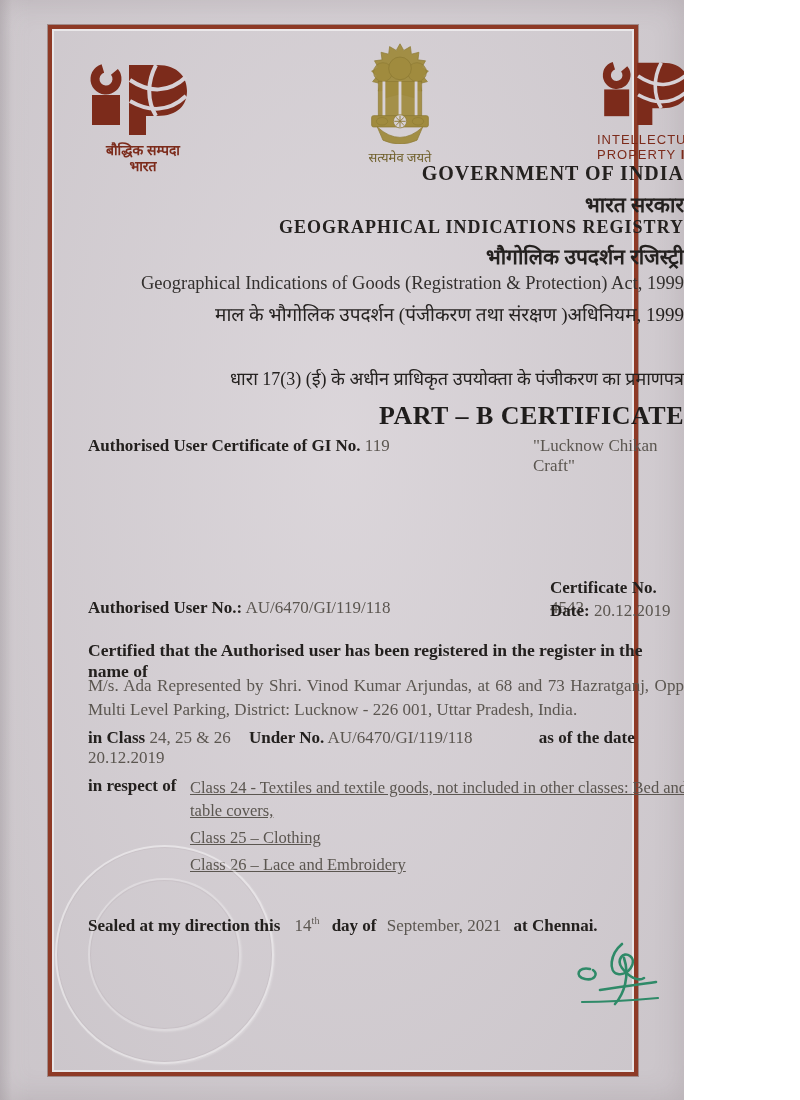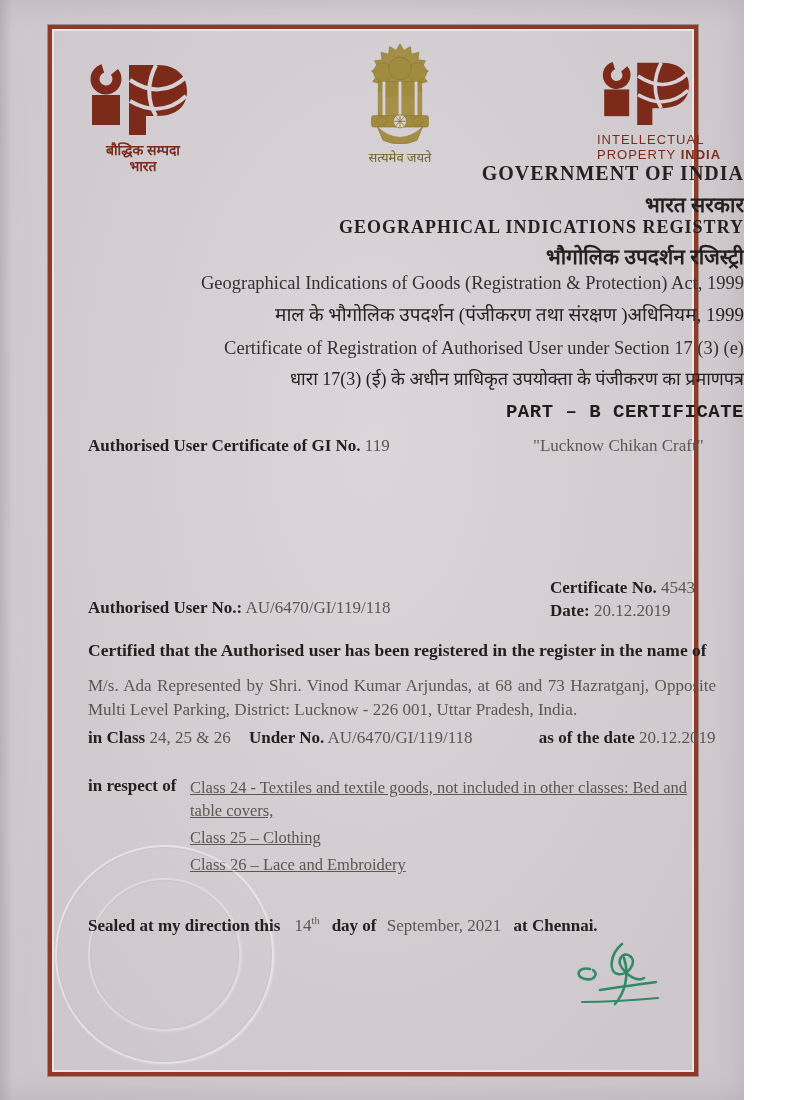"बौद्धिक सम्पदा" .page { width: 744px -> 684px }
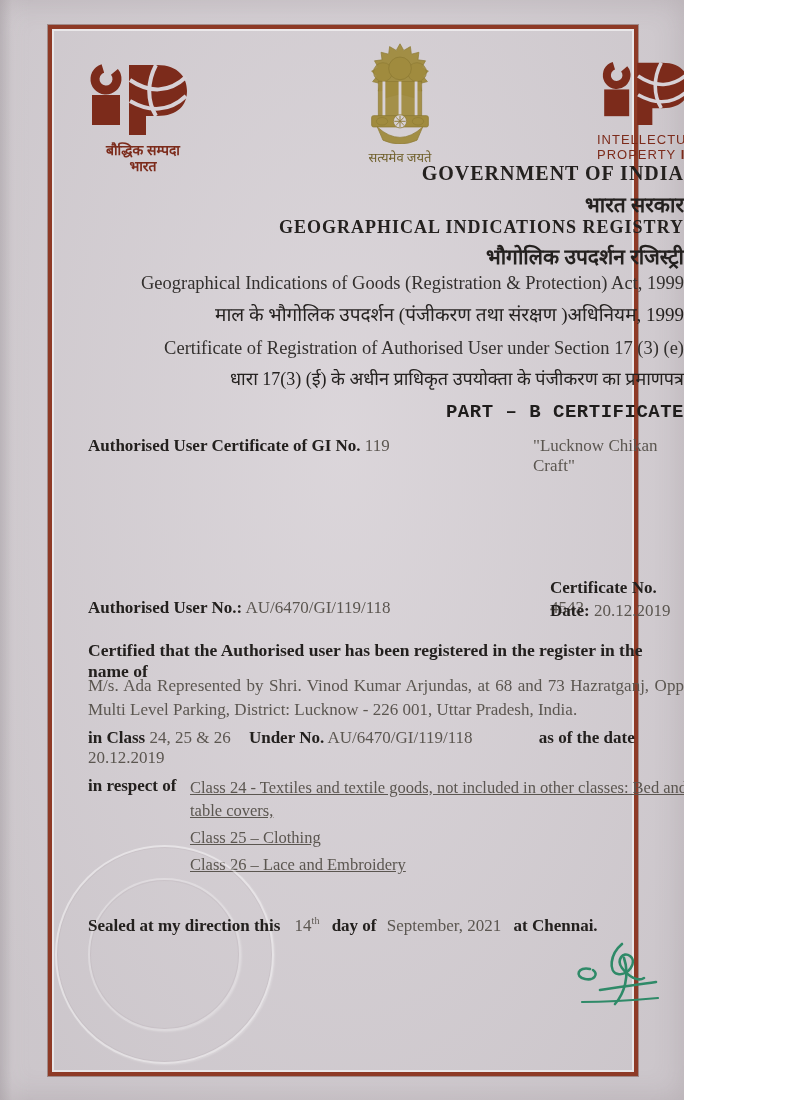"Certificate of Registration of" div.abs { html: <div>Certificate of Registration of Authorised User under Section 17 (3) (e)</div> -> none }
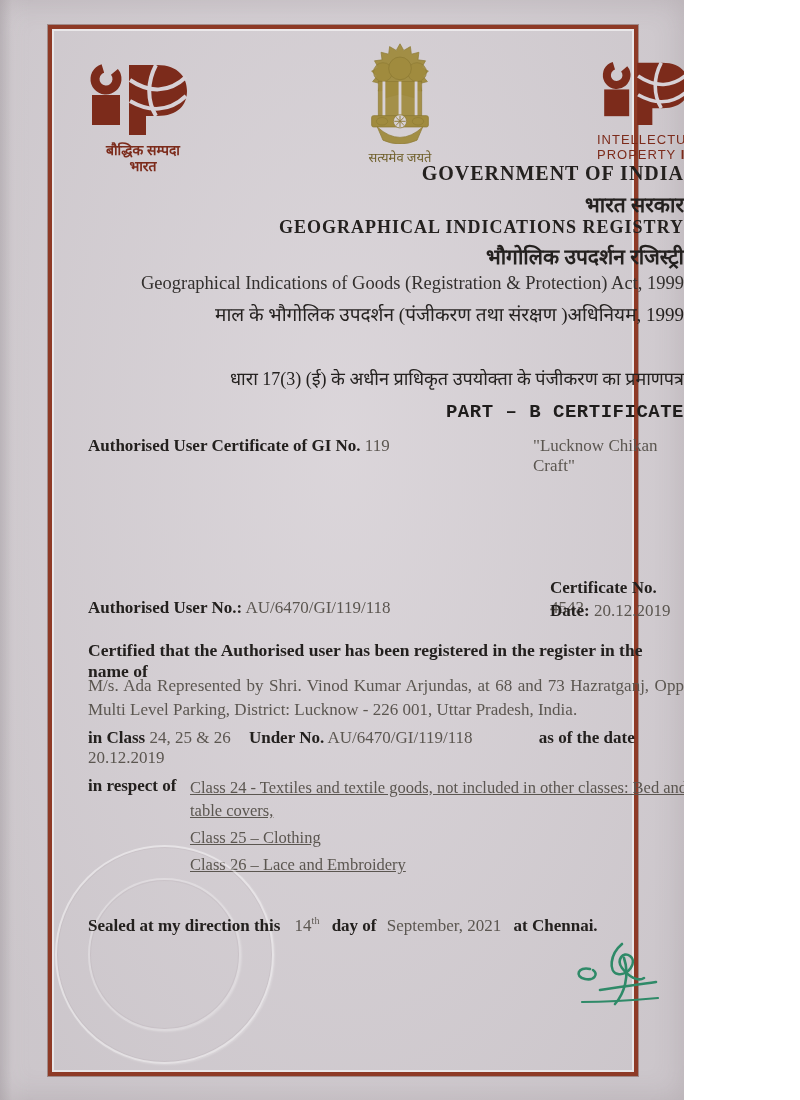"PART – B CERTIFICATE" div.abs { font-family: Liberation Mono, monospace -> none; font-size: 19px -> 26px }
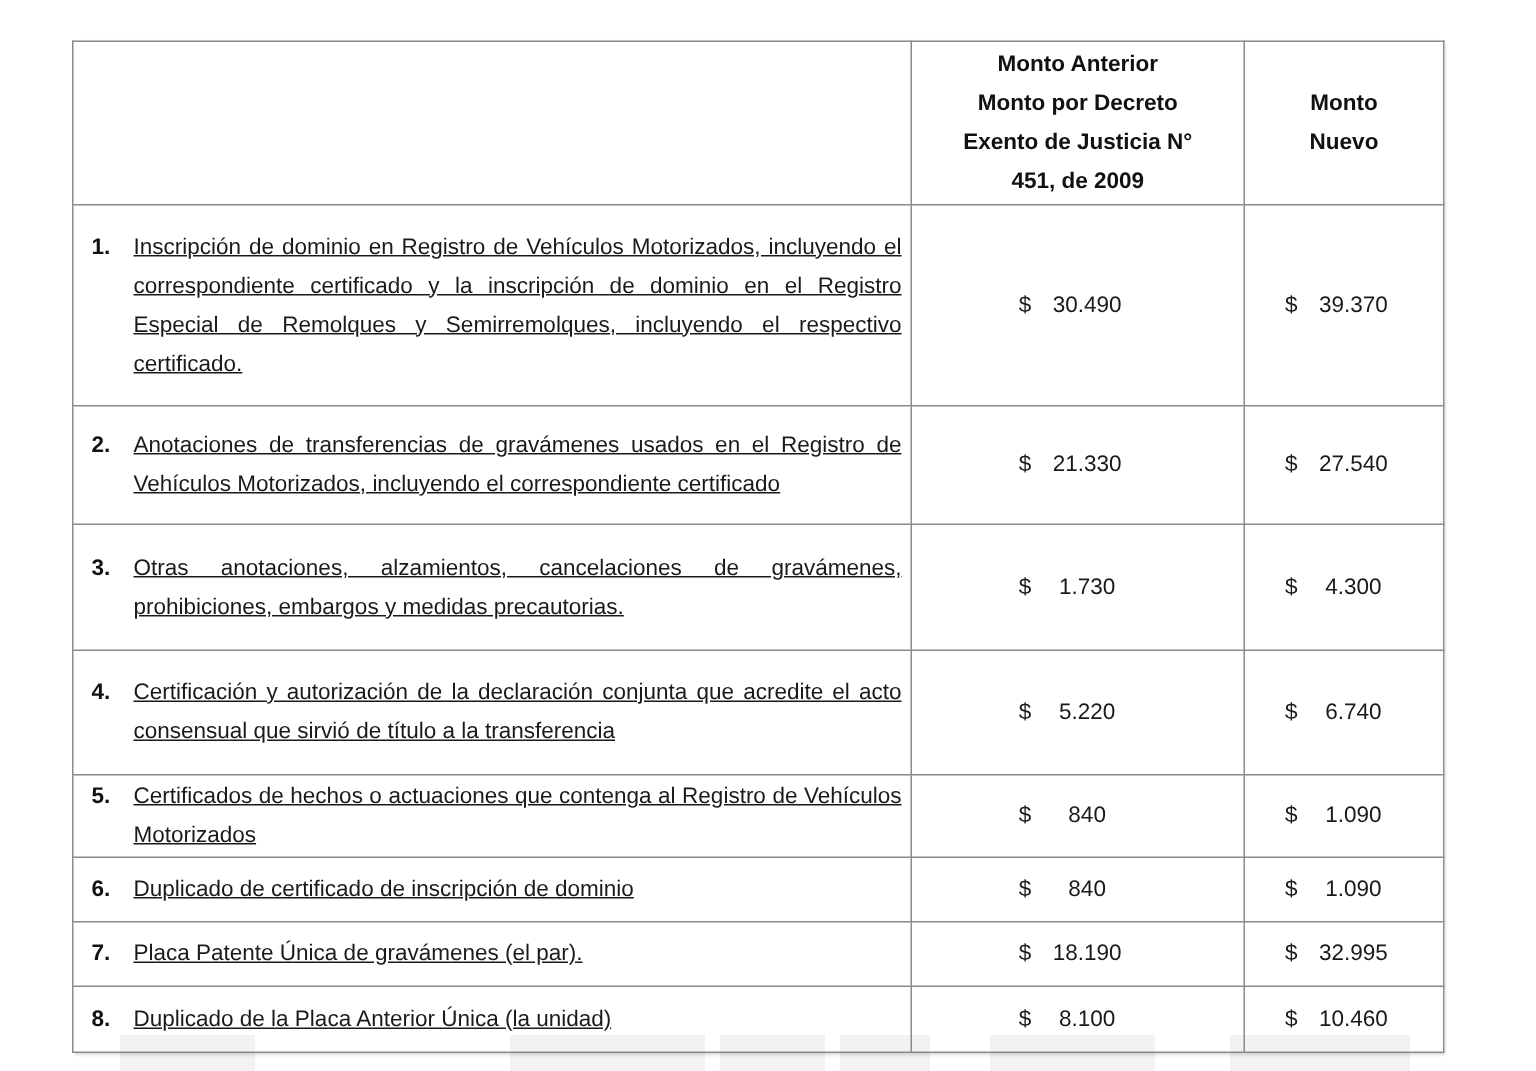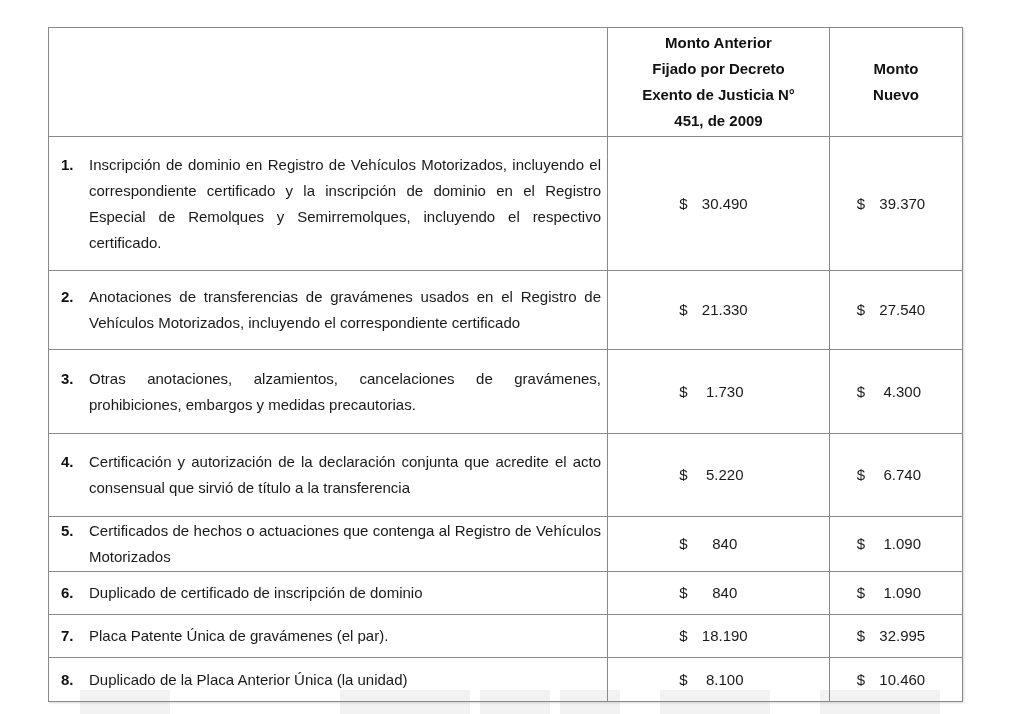"Fijado por Decreto" div { text: Fijado -> Monto }
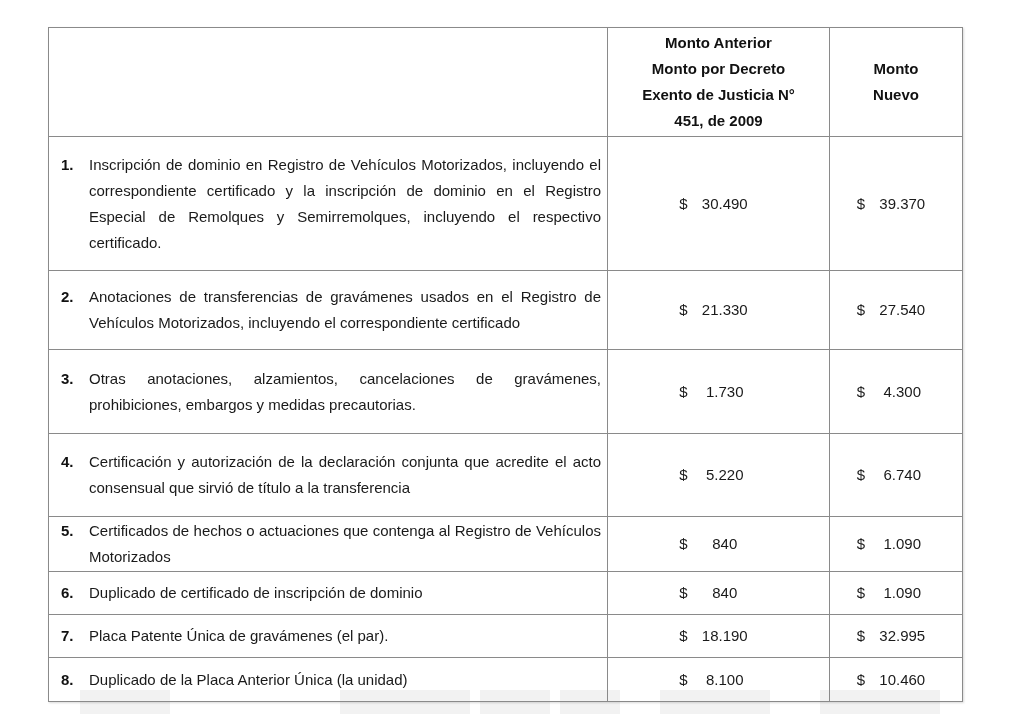"Inscripción de dominio en Registro" .item .txt { text-decoration: none -> underline }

Instructions for the task :: Give again, exactly, each line from the one that contains "html: <div>Certificate of" through the last line of the material above. Pictures do not belong in the copy.

Reply ::
"Certificate of Registration of" div.abs { html: <div>Certificate of Registration of Authorised User under Section 17 (3) (e)</div> -> none }
"PART – B CERTIFICATE" div.abs { font-family: Liberation Mono, monospace -> none; font-size: 19px -> 26px }
"Fijado por Decreto" div { text: Fijado -> Monto }
"Inscripción de dominio en Registro" .item .txt { text-decoration: none -> underline }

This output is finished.